Research uncertainties
- A full five-year owner-earnings bridge is not cleanly available from the current source set, especially for maintenance versus growth capex, so owner-earnings valuation is necessarily approximate.
- The quoted valuation of ACM Shanghai is unusually high, and any fair-value estimate that uses it as an anchor can be distorted in either direction.
- Order-backlog data are incomplete; management gave first-quarter new-order growth, but not a full current backlog waterfall.
- The practical impact of the BIS Entity List may change faster than quarterly filings reveal, especially through supplier behavior rather than formal rule changes.
- Hong Kong listing plans for ACM Shanghai were proposed, and preparatory governance documents appeared in May 2026, but the eventual structure, timing and value implications remain uncertain.
Sources
Primary sources relied on throughout this report include ACMR’s 2025 Form 10-K and first-quarter 2026 Form 10-Q, ACMR’s May 2026 earnings release, ACM Shanghai’s 2025 annual report and first-quarter 2026 report, ACMR’s June 2026 8-K furnishing ACM Shanghai’s investor-relations record, and official company governance and investor pages.
Industry and policy framing relied mainly on SEMI, the U.S. Federal Register, BIS, and China bond-market data from AsianBondsOnline and ChinaBond.
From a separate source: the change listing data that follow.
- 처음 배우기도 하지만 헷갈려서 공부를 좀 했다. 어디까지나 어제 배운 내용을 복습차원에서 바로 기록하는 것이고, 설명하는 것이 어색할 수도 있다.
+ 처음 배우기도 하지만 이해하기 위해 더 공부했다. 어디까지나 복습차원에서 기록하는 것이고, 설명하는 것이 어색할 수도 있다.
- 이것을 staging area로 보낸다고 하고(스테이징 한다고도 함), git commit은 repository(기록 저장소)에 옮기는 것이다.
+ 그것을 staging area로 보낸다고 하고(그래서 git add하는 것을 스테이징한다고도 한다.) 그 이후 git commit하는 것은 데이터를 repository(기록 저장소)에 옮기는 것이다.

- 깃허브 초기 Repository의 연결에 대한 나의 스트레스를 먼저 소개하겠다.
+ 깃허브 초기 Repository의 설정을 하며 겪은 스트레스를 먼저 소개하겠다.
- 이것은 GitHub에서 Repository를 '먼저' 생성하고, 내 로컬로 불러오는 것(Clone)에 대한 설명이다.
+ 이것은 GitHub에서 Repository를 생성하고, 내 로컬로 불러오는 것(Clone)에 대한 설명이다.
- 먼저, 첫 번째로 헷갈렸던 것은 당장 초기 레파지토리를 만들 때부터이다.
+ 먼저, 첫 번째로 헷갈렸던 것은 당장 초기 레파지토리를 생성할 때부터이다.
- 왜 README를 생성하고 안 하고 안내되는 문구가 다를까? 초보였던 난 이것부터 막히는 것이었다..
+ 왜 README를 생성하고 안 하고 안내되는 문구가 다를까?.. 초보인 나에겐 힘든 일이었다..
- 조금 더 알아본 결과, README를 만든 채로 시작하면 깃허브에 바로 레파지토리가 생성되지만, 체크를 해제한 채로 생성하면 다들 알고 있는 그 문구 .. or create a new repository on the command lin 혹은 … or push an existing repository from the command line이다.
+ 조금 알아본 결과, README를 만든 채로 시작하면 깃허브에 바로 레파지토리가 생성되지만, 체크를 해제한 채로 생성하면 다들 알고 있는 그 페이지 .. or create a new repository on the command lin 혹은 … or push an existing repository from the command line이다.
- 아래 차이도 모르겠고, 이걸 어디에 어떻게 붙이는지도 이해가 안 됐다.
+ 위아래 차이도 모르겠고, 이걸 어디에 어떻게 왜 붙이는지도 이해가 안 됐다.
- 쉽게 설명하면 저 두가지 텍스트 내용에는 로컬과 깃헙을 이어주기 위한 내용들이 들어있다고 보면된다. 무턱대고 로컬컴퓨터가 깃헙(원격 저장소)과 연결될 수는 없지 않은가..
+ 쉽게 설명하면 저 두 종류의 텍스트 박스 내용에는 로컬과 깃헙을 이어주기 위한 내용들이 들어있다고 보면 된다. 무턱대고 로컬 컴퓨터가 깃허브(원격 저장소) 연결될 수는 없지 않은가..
Market-data cross-checks used Google Finance, Yahoo Finance, MarketScreener, Macrotrends, and selected Reuters, Barron’s and WSJ news reports where current market context or yields were required.
Other tickers mentioned
- 688082.SHG: ACM Shanghai, the separately listed operating subsidiary whose valuation drives the parent-discount debate
- 7735.TSE: SCREEN Holdings, the clearest global benchmark in wafer cleaning
- 8035.TSE: Tokyo Electron, the broad front-end incumbent and the hardest Track benchmark
- LRCX.US: Lam Research, a global process-tool leader relevant for etch, clean and plating-style adjacency comparisons
- 002371.SHE: NAURA, the strongest broad Chinese front-end localization peer
- 688037.SHG: Kingsemi, the more direct Chinese wet-process comparator
This report is based on public information and does not constitute investment advice. Markets carry risk; invest with caution.